Q: そうですか。村山さんは本当にずっと色々なことを考えているのですね。

「もう、1日中考えていますよ。(笑)
 精油は色々な可能性を生み出してくれますからね。
 精油カスも利用できるのですよ、
 農家の肥料に使えますし、ツアーで好評な杉や
 黒文字の香りを楽しみながらの足浴、
 これは体が本当に温まりますよ。
 それと、とても早く土になるので、
 栄養ある腐葉土にカブトムシの幼虫が育ちますし、
 椎茸も普通は2年かかるのですが、
 菌床ではとても早く育ちます。

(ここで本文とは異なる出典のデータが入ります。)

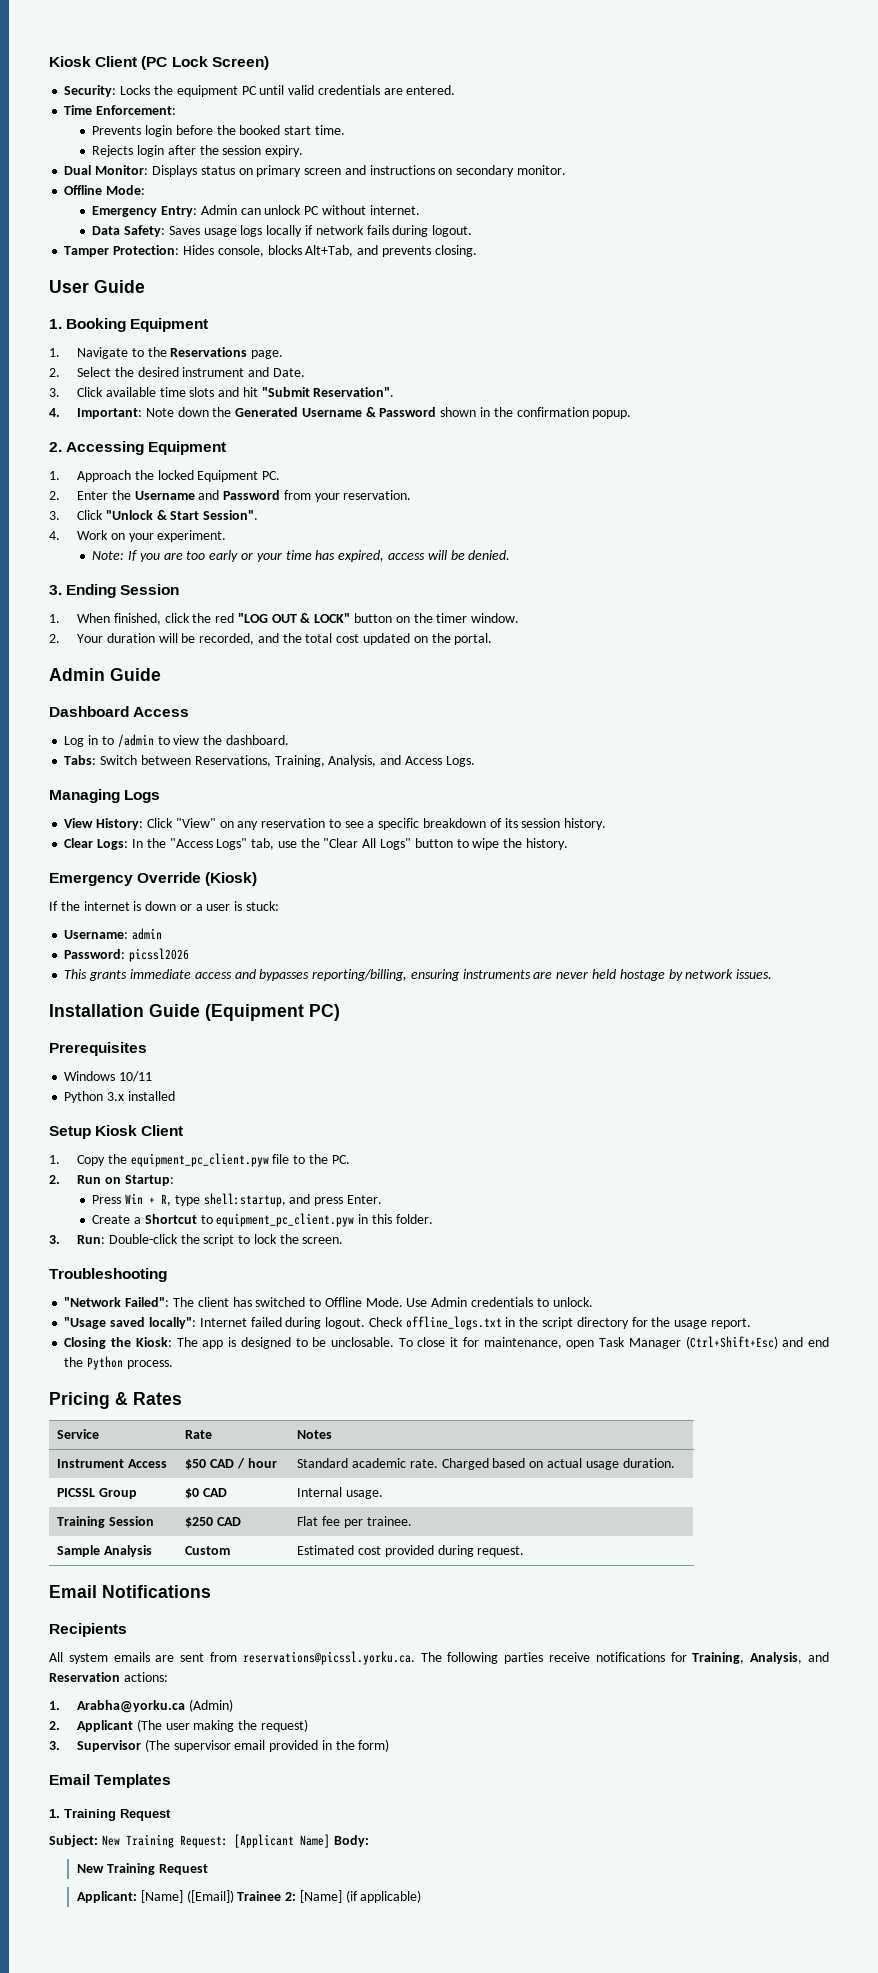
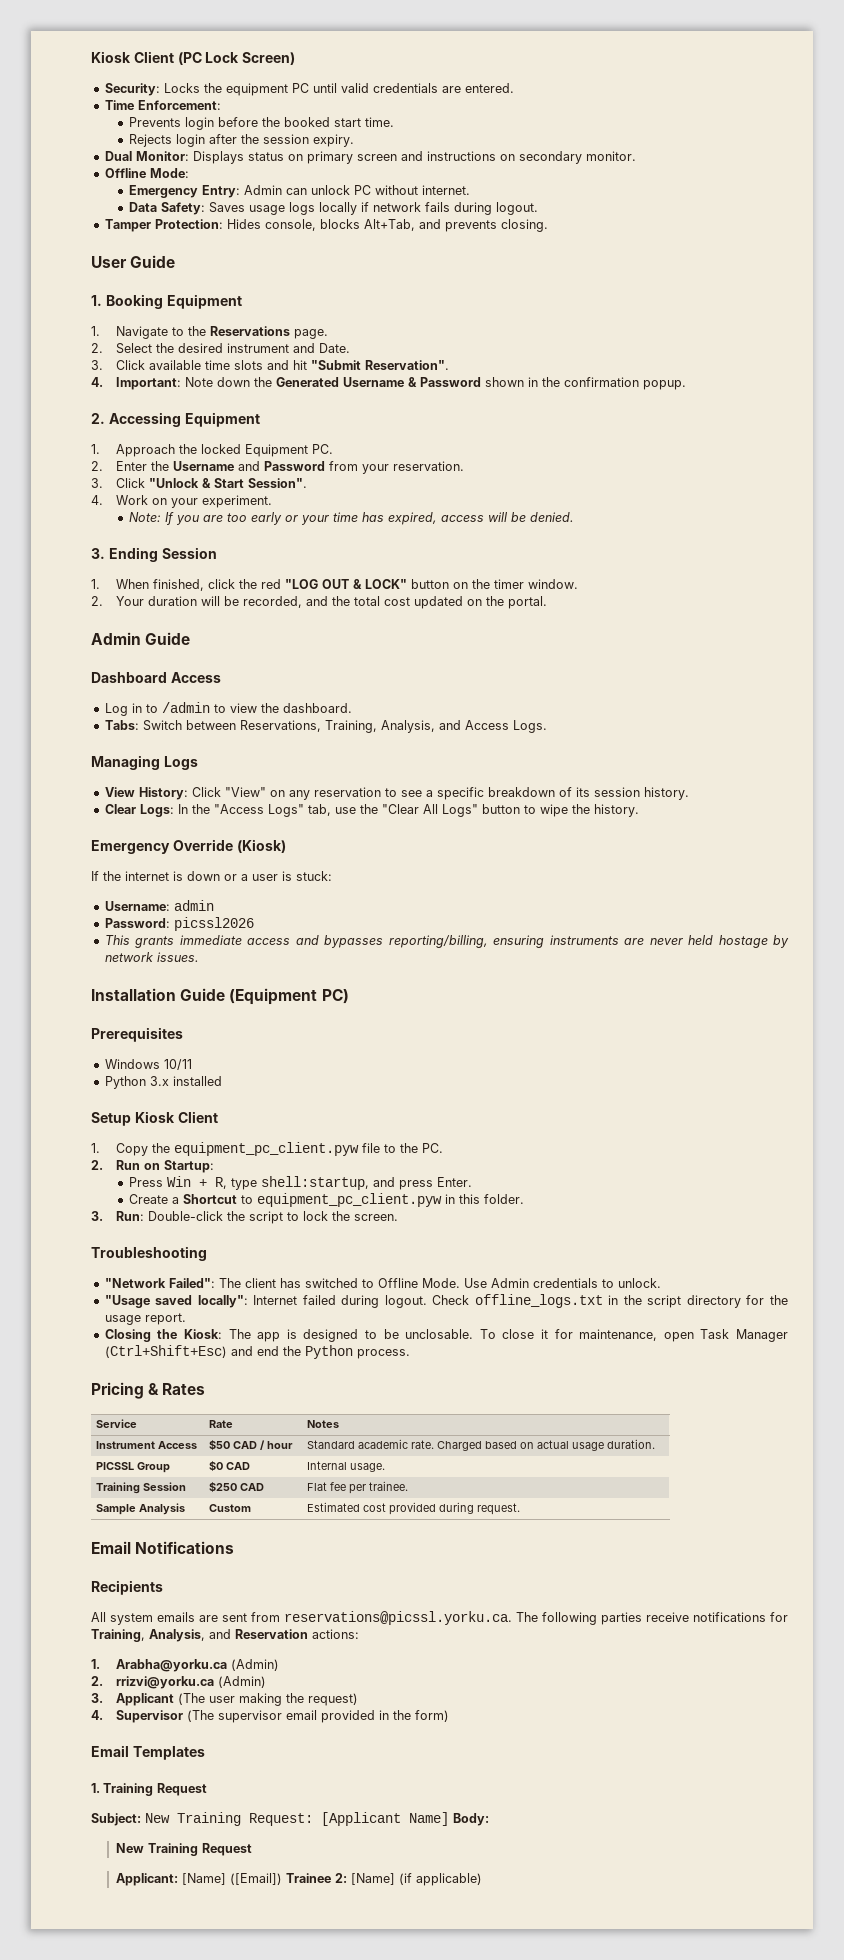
- 2. Applicant (The user making the request)
+ 2. rrizvi@yorku.ca (Admin)
+ 3. Applicant (The user making the request)
- 3. Supervisor (The supervisor email provided in the form)
+ 4. Supervisor (The supervisor email provided in the form)

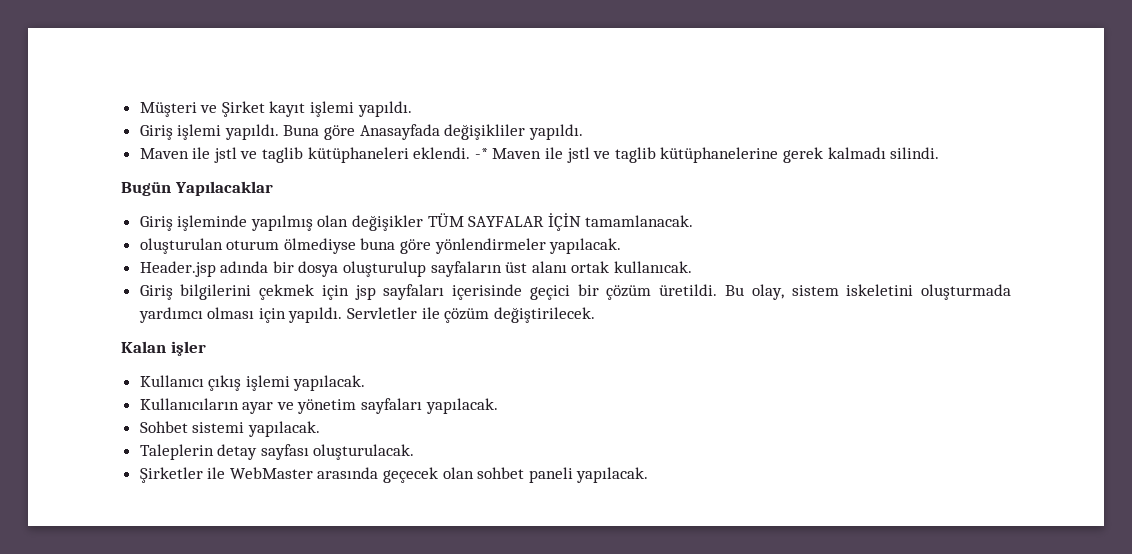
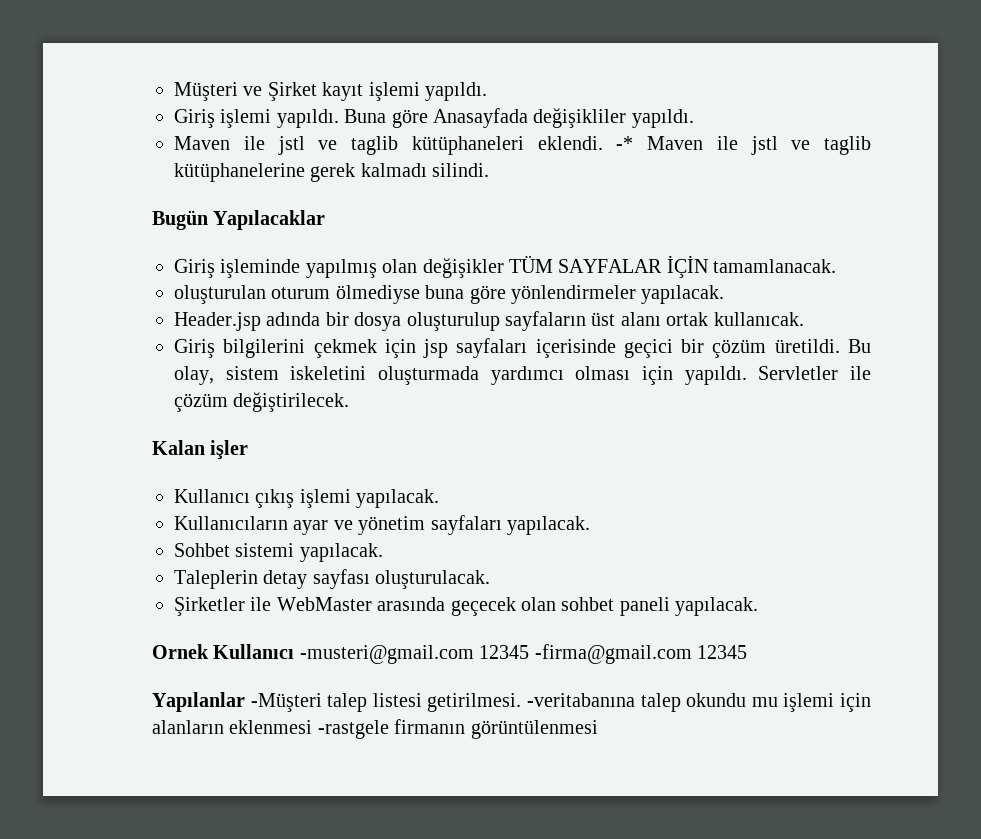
+ Ornek Kullanıcı -musteri@gmail.com 12345 -firma@gmail.com 12345
+ Yapılanlar -Müşteri talep listesi getirilmesi. -veritabanına talep okundu mu işlemi için alanların eklenmesi -rastgele firmanın görüntülenmesi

」

Q: 手づくり市に出展されての
感想があればお聞かせ下さい。

「手づくり市では色々な方との出会いがあります。
 それにより仕事をアピール出来る新たな場所を得ることが
 出来たり、仕事を得られたりもしました。
 市は精油への意見や感想をいただけ、
 たくさんの作家さんと出会える場とも考えています。
 精油を使い作家さんとコラボして
 新しい商品を誕生させたい思いがあるのです。」

Q: 村山さんの最終の夢を教えてください。

「窯を使ってゆっくりと精油をとりたい。
 電気でもなく、重油でもなく、
 ここにある廃材を熱源にして蒸気をつくり、
 その圧力で精油をとる。
 それが出来れば精油は必ず地場産業となり、
 京北地域の活性化に役立つはずだと考えています。」

村山さんは68歳、でも「休む」ということを知らない人のようです。
思いたったら全力で走る、走る、走る。
常に一生懸命だからこそ、他人をうらやむこともなく、惑わされることなく、
ひたすら走ることを楽しんでいるようです。

「何故それが出来る?」
それは、一度このツアーに参加してみてください。
きっと京北の素敵他な自然の中で、あなただけの答えが見つかると思います。